Cette motivation d'essence antidémocratique vise à perpétuer le contrôle sur les ressources nationale. Elle reste  le  lieu de connivence entre les visées de l'Empire et les secteurs qui dans les régimes nationalistes agissent contre un aggiornamento démocratique patriotique.

Un premier décrochage militaire en Syrie, facilite les succès militaires de Assad. Dans le monde arabe, Obama semble aujourd'hui estimer que l'appui sur le bon vieux nationalisme autoritaire à la moubarak peut, de nouveau être inévitable, pour assurer les arrières au Maghreb et au Machrek. Le "pieux" Sissi est plus autoritaire que nationaliste estiment les dirigeants Saoudiens, qui emboîtent le pas. N'excluons pas que Bachar Assad, possiblement victorieux par abandon, pourrait un jour, contre mauvaise fortune bon coeur, sortir de la liste noire américaine.

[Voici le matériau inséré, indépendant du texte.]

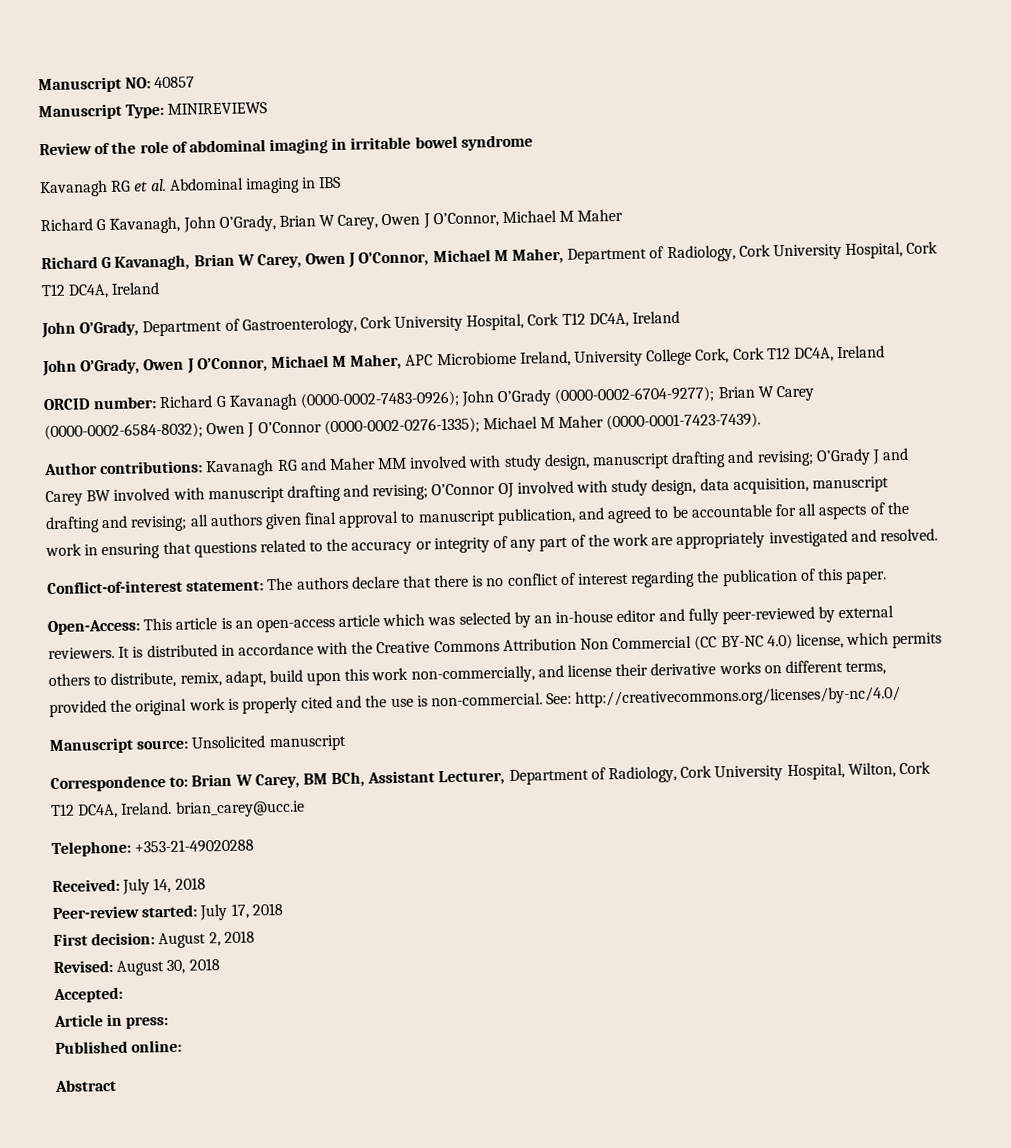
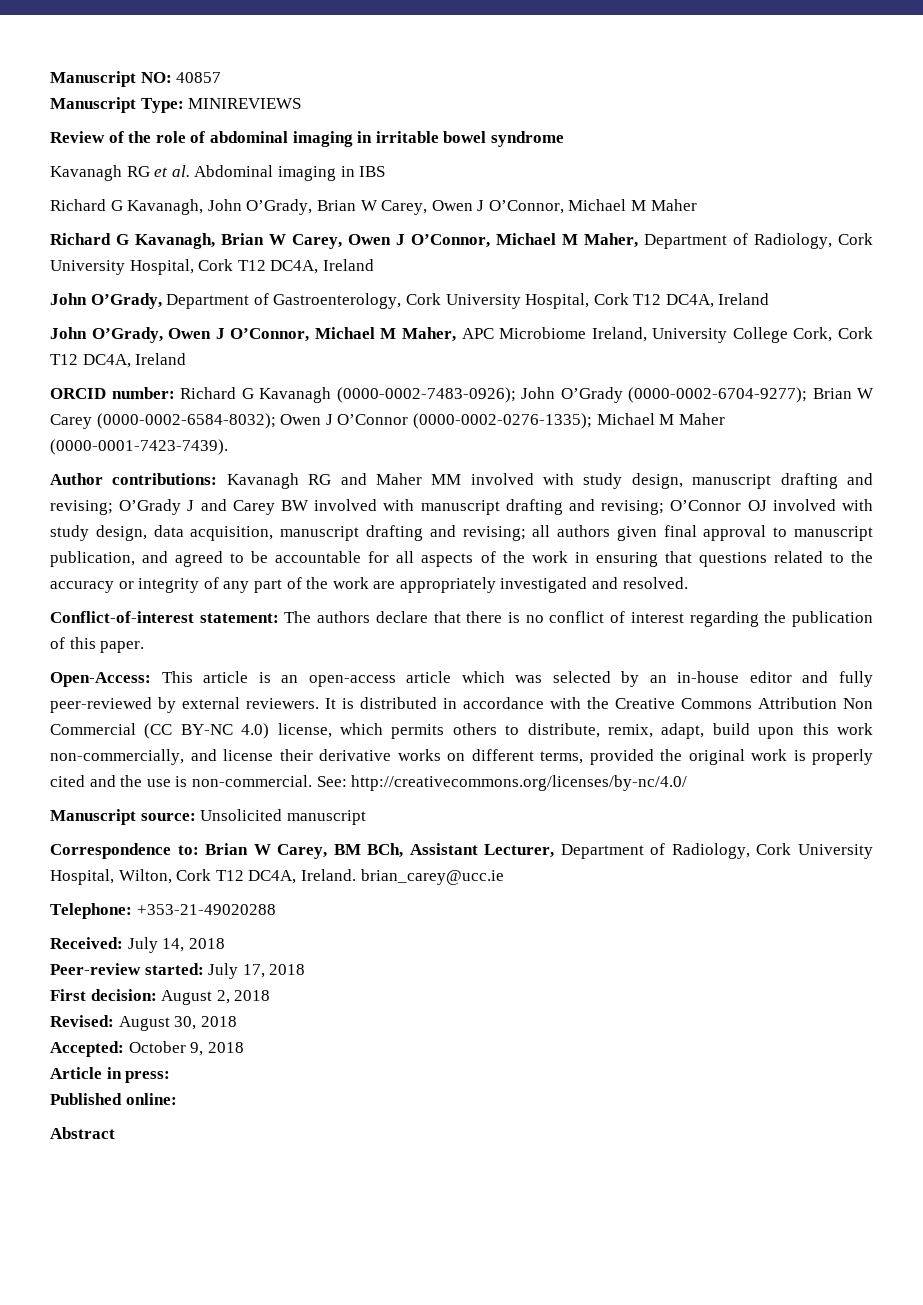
- Accepted:
+ Accepted: October 9, 2018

Sur fond de perte de l'initiative historique, cette nouvelle adaptation de la doctrine américaine de domination est un remake de la décentralisation autoritaire qui a connu ses plus beaux jours dans les années 80. Années fastes du néocolonialisme, pendant lesquelles était abandonné le crédo du développement indépendant et émergeait la Nouvelle Religion de l'Argent Facile, servie par des acteurs "nationalistes" accommodants : Moubarak, Benali, Saleh, Chadli, Assad-père... Trois ans après le "Printemps arabe", les USA misent de nouveau sur les héritiers de ces leaders. Encore plus autoritaires que leurs prédecesseurs, encore moins nationalistes, et souvent carrément asservis, ils sont aujourd'hui inscrits dans le casting du remake occidental.